Point-of-purchase nutrition information influences food-purchasing behaviors of college students: a pilot study.
MedLine Citation:
PMID:  20656098     Owner:  NLM     Status:  MEDLINE    
The goal of point-of-purchase (POP) nutrition information is to help consumers make informed, healthful choices. Despite limited evaluation, these population-based approaches are being advocated to replace traditional, more expensive, individual behavior-change strategies. Few studies have examined the effect of POP information on buying patterns of college students, a group with high obesity rates and poor eating habits. This quasi-experimental pilot project sought to determine whether the "Eat Smart" POP program affected food-purchasing habits of multiethnic college students shopping at an on-campus convenience store. Baseline sales data of foods in the cereal, soup, cracker, and bread categories were collected for 6 weeks during Fall 2008. After Winter break, a few food items within each of these food categories were labeled as healthful using a "Fuel Your Life" shelf tag, and sales data were then collected for 5 weeks.
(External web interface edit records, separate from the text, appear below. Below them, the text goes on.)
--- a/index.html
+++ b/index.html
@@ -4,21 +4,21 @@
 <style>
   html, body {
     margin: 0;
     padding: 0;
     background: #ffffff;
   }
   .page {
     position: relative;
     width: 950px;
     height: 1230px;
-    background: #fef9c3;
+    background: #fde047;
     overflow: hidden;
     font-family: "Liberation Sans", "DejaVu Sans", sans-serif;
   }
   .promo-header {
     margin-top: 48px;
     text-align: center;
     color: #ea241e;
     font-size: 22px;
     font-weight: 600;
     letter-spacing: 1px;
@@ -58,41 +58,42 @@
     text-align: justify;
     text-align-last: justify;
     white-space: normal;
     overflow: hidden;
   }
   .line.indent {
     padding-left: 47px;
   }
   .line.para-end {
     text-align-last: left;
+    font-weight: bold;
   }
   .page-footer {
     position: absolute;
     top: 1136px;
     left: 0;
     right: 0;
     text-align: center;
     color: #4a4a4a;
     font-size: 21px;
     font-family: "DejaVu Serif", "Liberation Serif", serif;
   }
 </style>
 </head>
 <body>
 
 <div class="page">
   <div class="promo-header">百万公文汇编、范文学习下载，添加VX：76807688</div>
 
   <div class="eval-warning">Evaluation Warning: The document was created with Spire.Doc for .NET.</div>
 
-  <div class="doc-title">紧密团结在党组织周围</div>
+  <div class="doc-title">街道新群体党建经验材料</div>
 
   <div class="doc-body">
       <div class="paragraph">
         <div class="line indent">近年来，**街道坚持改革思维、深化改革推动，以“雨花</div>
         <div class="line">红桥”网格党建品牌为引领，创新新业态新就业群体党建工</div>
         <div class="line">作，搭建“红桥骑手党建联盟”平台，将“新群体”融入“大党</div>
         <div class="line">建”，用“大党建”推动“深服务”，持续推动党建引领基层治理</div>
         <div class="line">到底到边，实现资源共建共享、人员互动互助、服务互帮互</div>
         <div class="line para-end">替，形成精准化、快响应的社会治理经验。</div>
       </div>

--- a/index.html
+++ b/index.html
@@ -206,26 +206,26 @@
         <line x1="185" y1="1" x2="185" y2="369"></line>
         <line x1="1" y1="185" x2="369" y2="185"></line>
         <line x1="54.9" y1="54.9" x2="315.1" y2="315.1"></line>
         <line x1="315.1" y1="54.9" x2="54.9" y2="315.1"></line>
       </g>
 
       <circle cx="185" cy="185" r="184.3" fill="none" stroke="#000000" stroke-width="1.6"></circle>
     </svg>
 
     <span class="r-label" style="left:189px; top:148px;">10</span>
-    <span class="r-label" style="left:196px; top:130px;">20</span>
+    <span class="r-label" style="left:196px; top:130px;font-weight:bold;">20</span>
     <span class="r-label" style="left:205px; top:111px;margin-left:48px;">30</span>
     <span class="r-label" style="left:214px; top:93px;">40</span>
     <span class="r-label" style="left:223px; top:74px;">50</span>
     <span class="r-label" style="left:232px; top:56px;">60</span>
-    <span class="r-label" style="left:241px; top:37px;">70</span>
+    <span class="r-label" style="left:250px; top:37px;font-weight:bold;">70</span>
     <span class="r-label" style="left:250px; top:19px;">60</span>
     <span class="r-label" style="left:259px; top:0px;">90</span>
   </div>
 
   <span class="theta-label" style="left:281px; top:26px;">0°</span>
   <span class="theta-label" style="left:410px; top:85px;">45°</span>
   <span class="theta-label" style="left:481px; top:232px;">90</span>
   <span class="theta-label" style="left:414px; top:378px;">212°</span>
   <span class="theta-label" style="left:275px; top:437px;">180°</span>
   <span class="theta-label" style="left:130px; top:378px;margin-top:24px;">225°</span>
In each of the four food categories, nontagged foods were available at the identical price as tagged items. Following intervention, there were increased sales of tagged items (measured as a percentage of total sales) in the cereal, soup, and cracker categories, while sales of bread decreased. Although none of these changes were statistically significant, the intervention resulted in a 3.6%+/-1.6% (P=0.082) increase in the percentage of sales from tagged items. Thus, providing POP nutrition information in a college campus convenience store may promote healthful food choices. A longer study examining the effect of POP on sales of items in other food categories is warranted.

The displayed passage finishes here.